Reproduce only the lines that run from the line containing "[65,683,84,698] 5. -> (258, 481) none" to the end of the entries below, exactly as they stand.

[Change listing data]
——

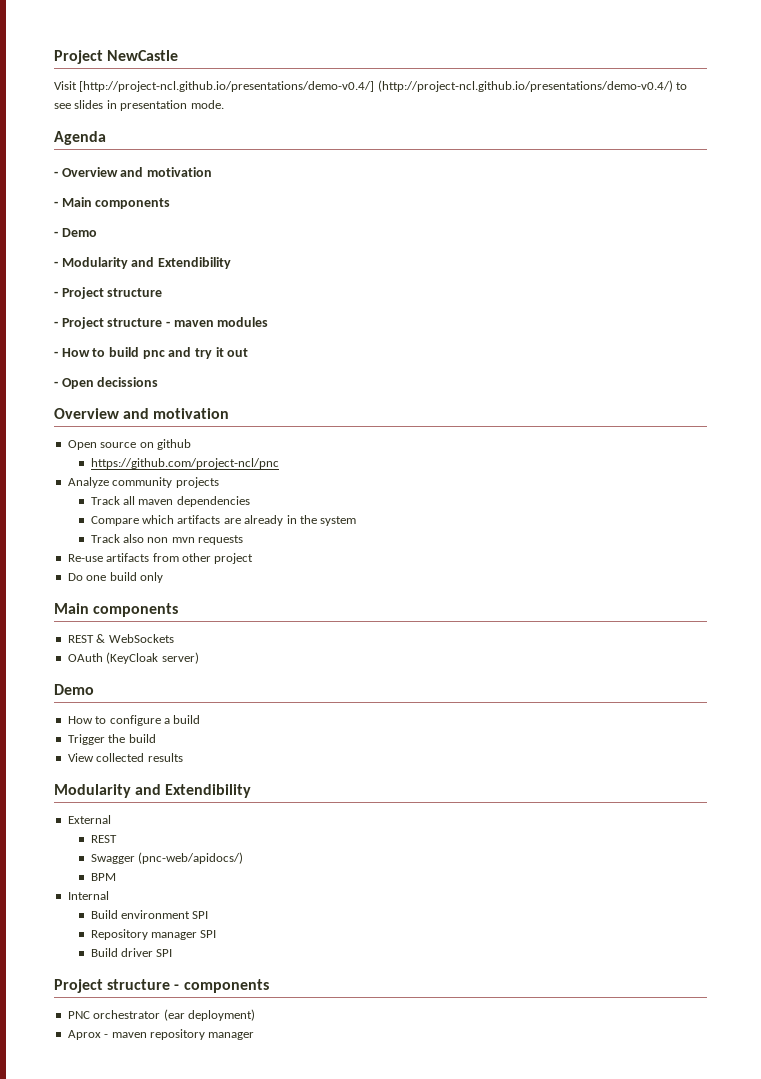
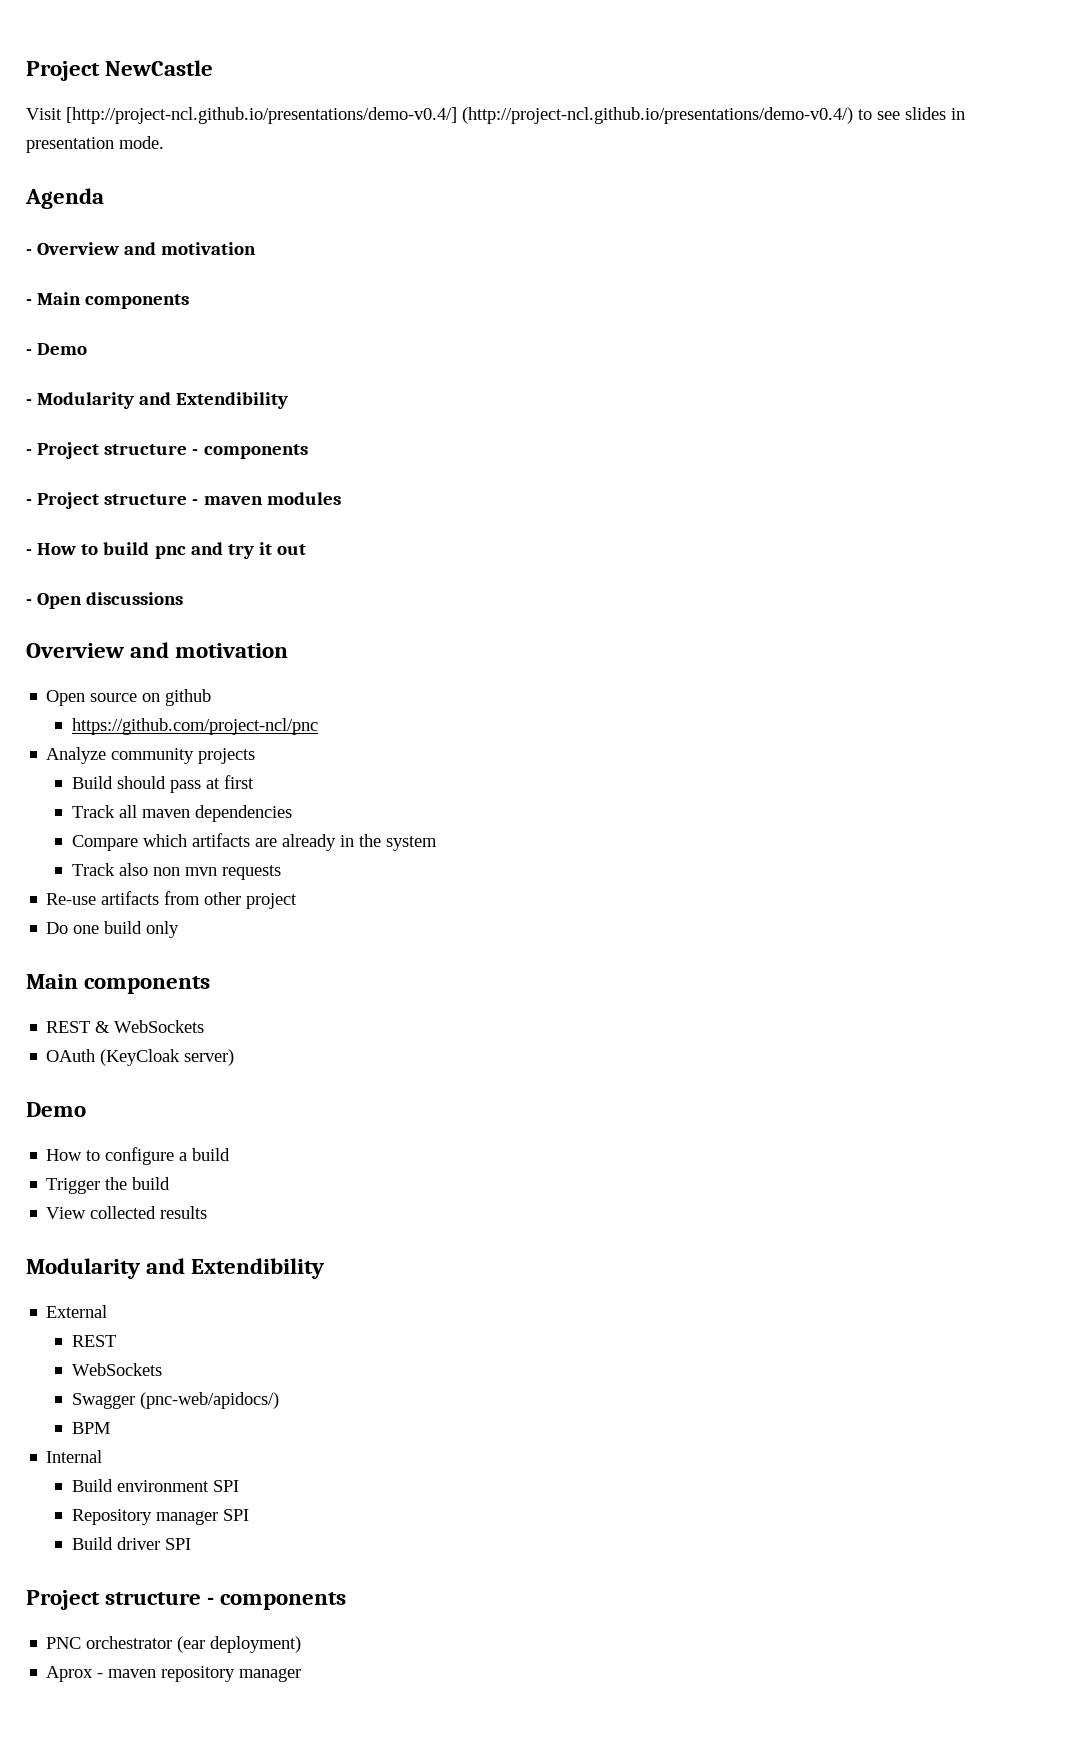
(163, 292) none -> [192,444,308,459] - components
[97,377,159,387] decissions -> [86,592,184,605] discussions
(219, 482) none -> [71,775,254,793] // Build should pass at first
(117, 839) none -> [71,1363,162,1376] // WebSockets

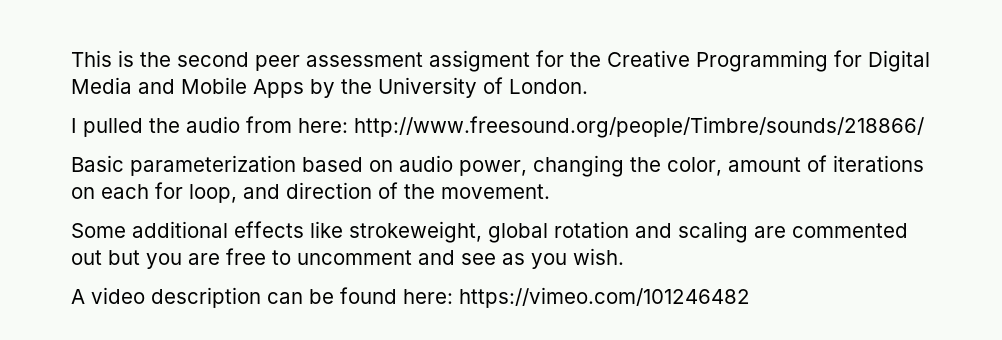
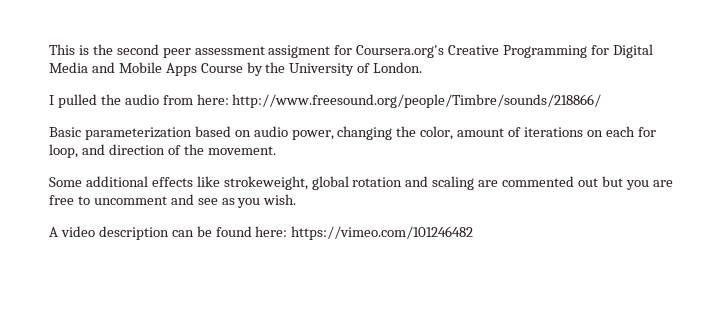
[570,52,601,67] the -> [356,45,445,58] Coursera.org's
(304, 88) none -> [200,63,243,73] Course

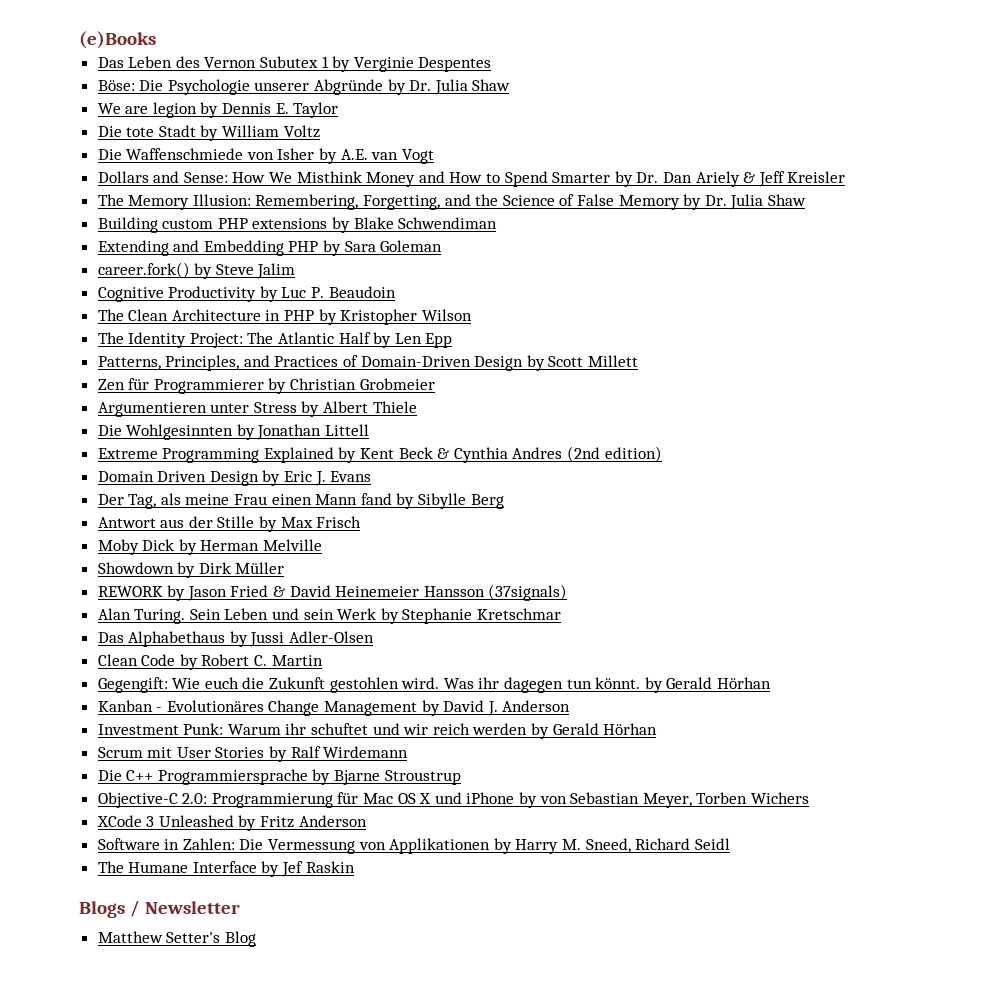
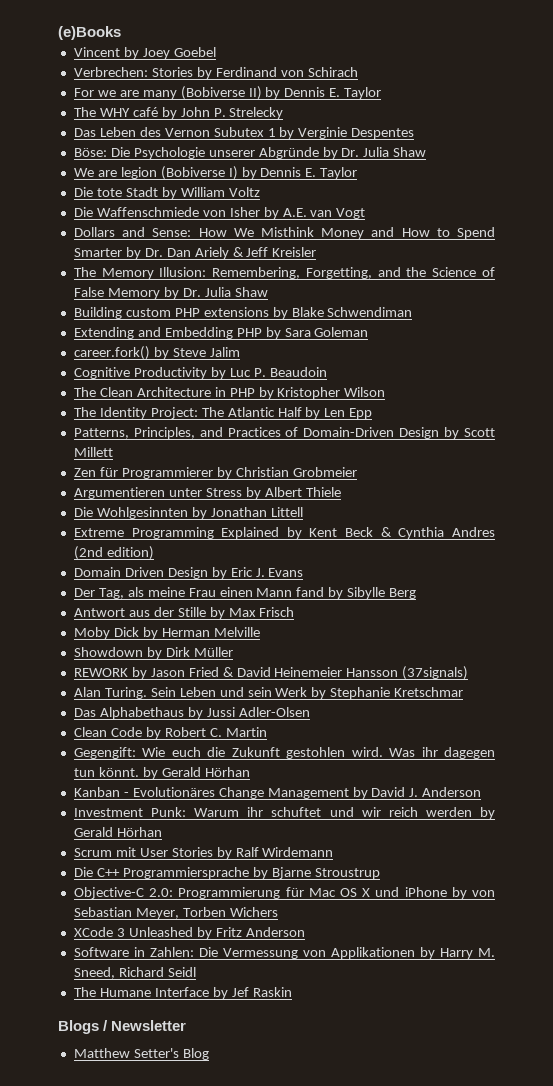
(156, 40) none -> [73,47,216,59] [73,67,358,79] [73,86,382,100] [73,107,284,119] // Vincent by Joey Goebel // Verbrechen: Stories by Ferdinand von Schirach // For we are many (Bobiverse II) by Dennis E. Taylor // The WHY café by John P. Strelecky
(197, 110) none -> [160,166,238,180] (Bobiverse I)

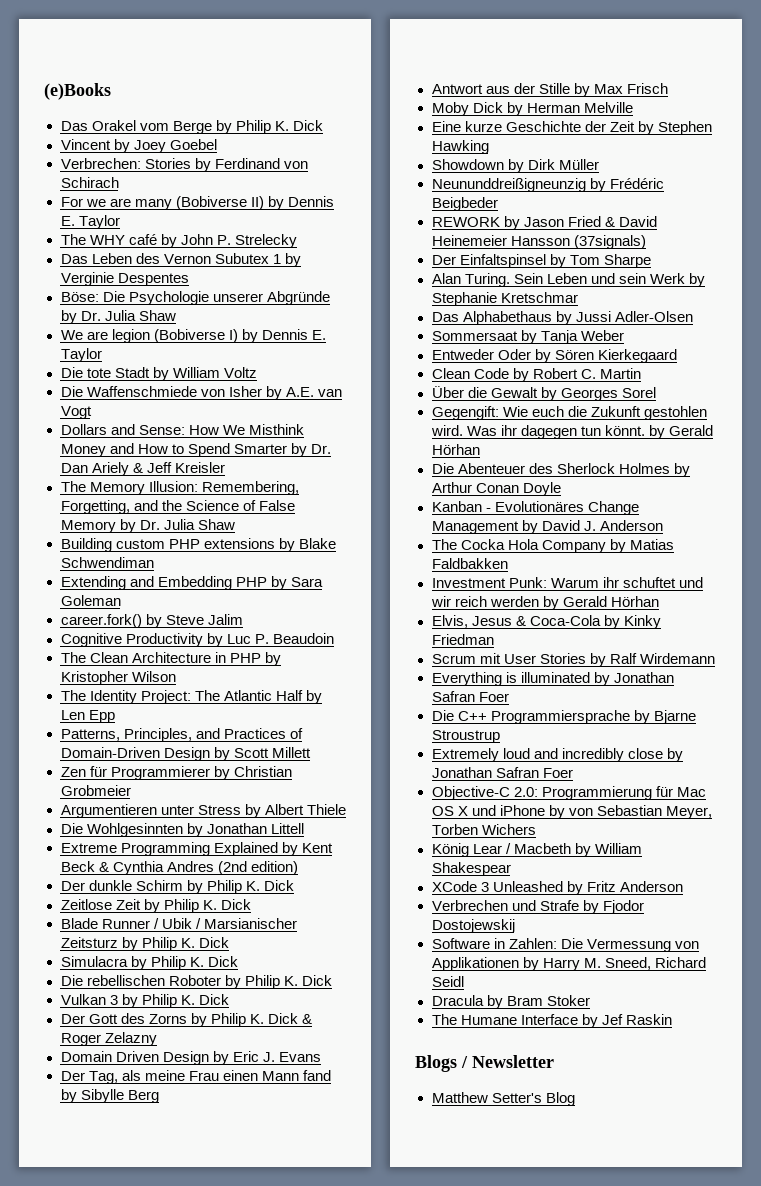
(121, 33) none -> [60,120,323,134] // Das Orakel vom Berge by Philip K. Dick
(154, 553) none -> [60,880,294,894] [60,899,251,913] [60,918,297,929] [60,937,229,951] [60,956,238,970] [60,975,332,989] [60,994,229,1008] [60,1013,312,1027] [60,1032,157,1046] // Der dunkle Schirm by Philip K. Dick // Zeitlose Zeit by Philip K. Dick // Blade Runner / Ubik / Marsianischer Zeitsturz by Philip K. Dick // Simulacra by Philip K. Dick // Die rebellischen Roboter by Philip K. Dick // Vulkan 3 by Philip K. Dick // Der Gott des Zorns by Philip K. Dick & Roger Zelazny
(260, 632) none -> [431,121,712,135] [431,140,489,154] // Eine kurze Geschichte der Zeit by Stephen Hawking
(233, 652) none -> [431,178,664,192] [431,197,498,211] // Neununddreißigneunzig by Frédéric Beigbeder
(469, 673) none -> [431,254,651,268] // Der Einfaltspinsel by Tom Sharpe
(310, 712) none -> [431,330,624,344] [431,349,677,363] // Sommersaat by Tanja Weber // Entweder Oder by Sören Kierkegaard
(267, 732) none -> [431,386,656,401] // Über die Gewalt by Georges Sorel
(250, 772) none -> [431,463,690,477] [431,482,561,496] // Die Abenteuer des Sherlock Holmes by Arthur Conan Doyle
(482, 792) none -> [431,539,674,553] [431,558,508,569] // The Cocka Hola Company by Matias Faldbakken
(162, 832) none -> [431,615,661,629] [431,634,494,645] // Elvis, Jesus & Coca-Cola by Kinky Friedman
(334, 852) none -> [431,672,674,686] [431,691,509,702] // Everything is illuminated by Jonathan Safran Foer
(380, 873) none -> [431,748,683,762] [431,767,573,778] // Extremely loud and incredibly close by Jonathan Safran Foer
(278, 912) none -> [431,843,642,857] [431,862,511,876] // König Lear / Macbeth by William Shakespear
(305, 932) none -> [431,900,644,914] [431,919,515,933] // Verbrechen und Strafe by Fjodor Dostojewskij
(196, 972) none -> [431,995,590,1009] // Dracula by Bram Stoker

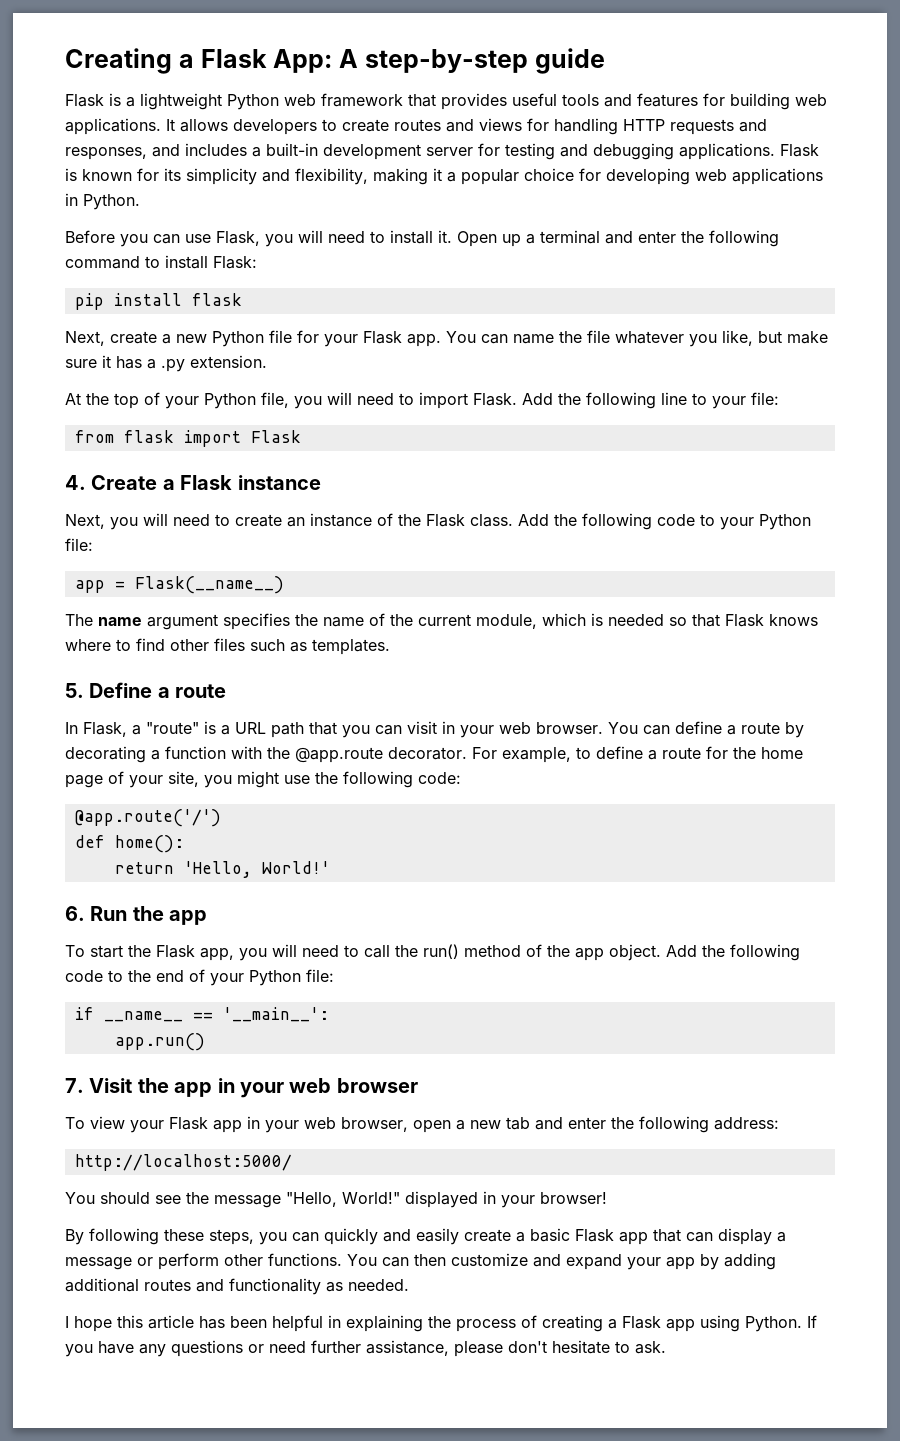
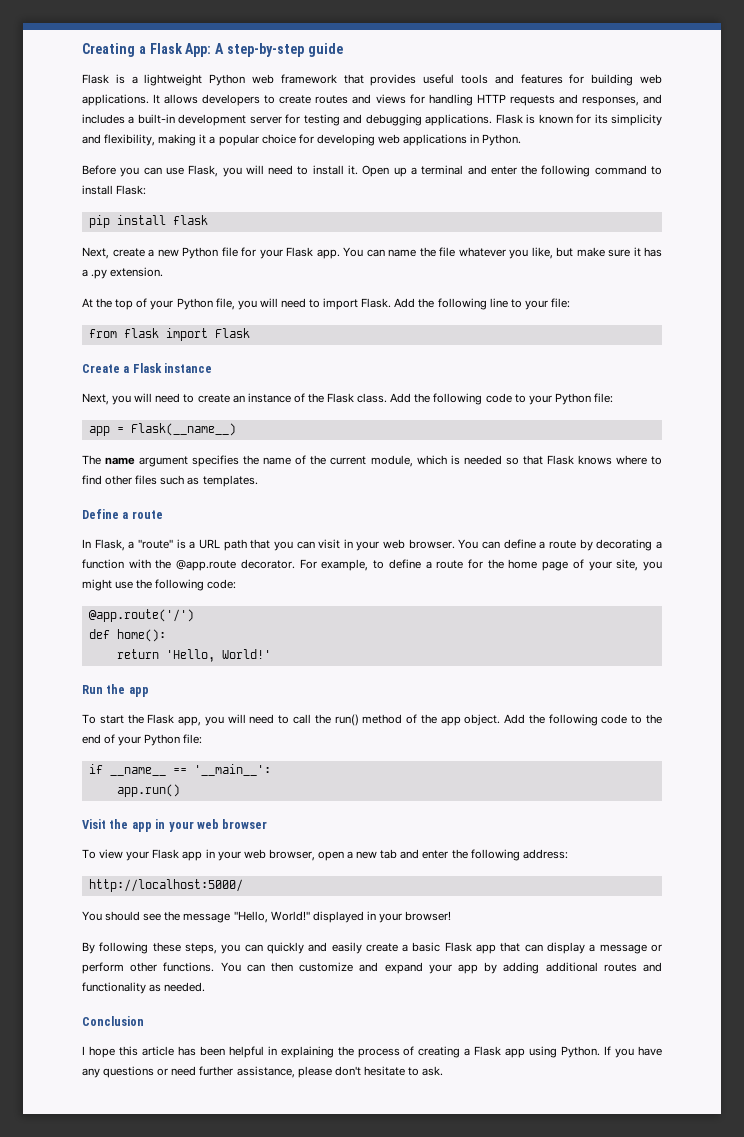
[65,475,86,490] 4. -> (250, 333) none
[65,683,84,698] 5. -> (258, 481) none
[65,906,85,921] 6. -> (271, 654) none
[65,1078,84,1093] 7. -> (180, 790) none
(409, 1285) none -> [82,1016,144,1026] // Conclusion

——

Written answer:
[65,683,84,698] 5. -> (258, 481) none
[65,906,85,921] 6. -> (271, 654) none
[65,1078,84,1093] 7. -> (180, 790) none
(409, 1285) none -> [82,1016,144,1026] // Conclusion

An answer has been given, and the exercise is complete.